Hoping to hook pissed-off Barracuda users

Hear that siren? It's an ambulance chaser. Seagate is facing a class-action lawsuit from lawyers representing one pissed-off Barracuda disk drive user – and they want more people to join in.

Acting on behalf of one Christopher A. Nelson of South Dakota, the lawyers say the drives failed more often than they should have been expected to, causing users to lose data.

The claim alleges Seagate’s hard drives failed to live up to the advertised promises of being “reliable or dependable”, violating various Californian consumer laws and Seagate’s own warranties after the firm was said to have delivered faulty replacement hard drives.

In particular, it is said that a 3TB Seagate Backup Plus drive failed two years after Nelson bought it, taking various documents and photos with it.
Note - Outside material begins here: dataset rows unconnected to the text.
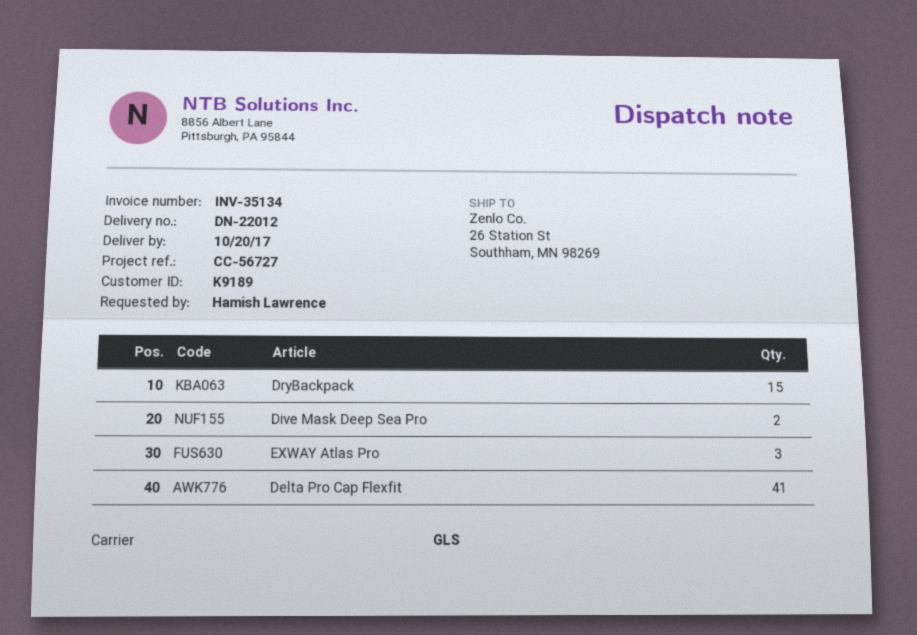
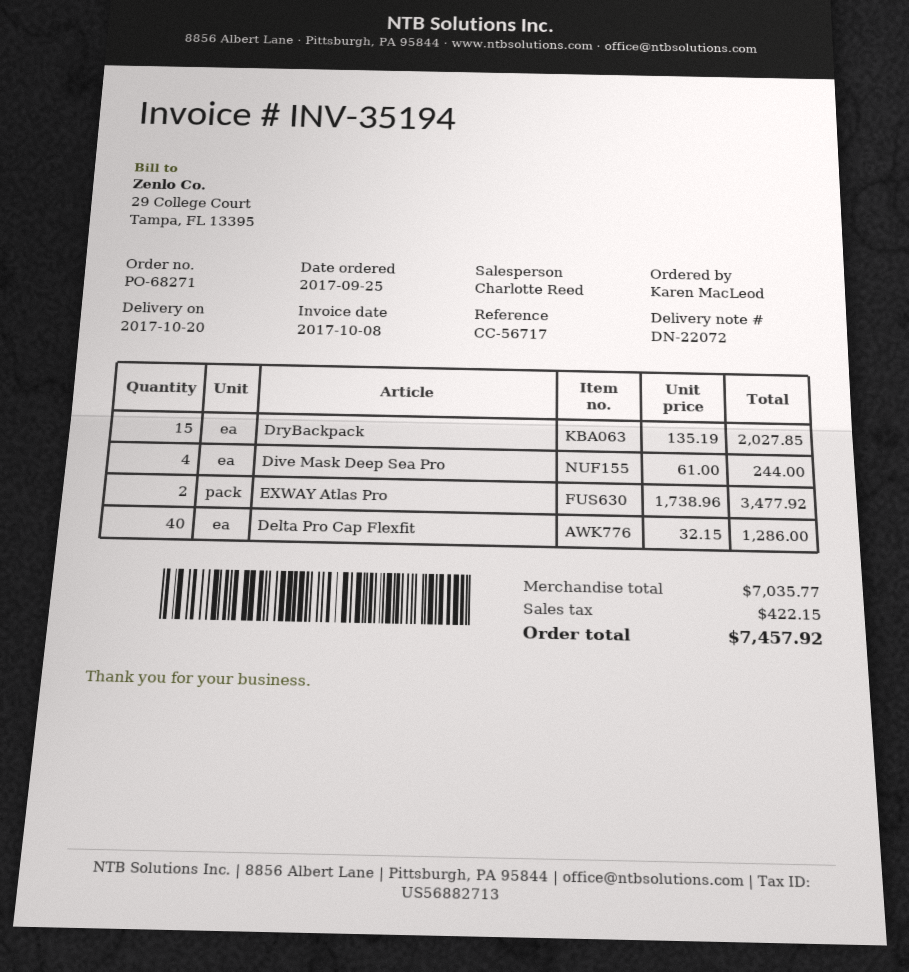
delivery note number: DN-22012 -> DN-22072
invoice number: INV-35134 -> INV-35194
reference: CC-56727 -> CC-56717
ordered by: Hamish Lawrence -> Karen MacLeod
Dive Mask Deep Sea Pro: 2 -> 4
EXWAY Atlas Pro: 3 -> 2
Delta Pro Cap Flexfit: 41 -> 40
He ordered a replacement under warranty but that one failed 10 months later, claims the lawyer.

Steve Berman, managing partner of Hagens Berman, the lawyers involved, said: “These hard drives failed to deliver on Seagate’s promises, and replacements from Seagate were just as defective, amounting to loss of data and wasted money for thousands of purchasers – something we believe to be direct violation of federal consumer-rights laws.”

He's looking for more affected users of Seagate Barracuda 3TB and Backup Plus 3TB external drives and wants payback.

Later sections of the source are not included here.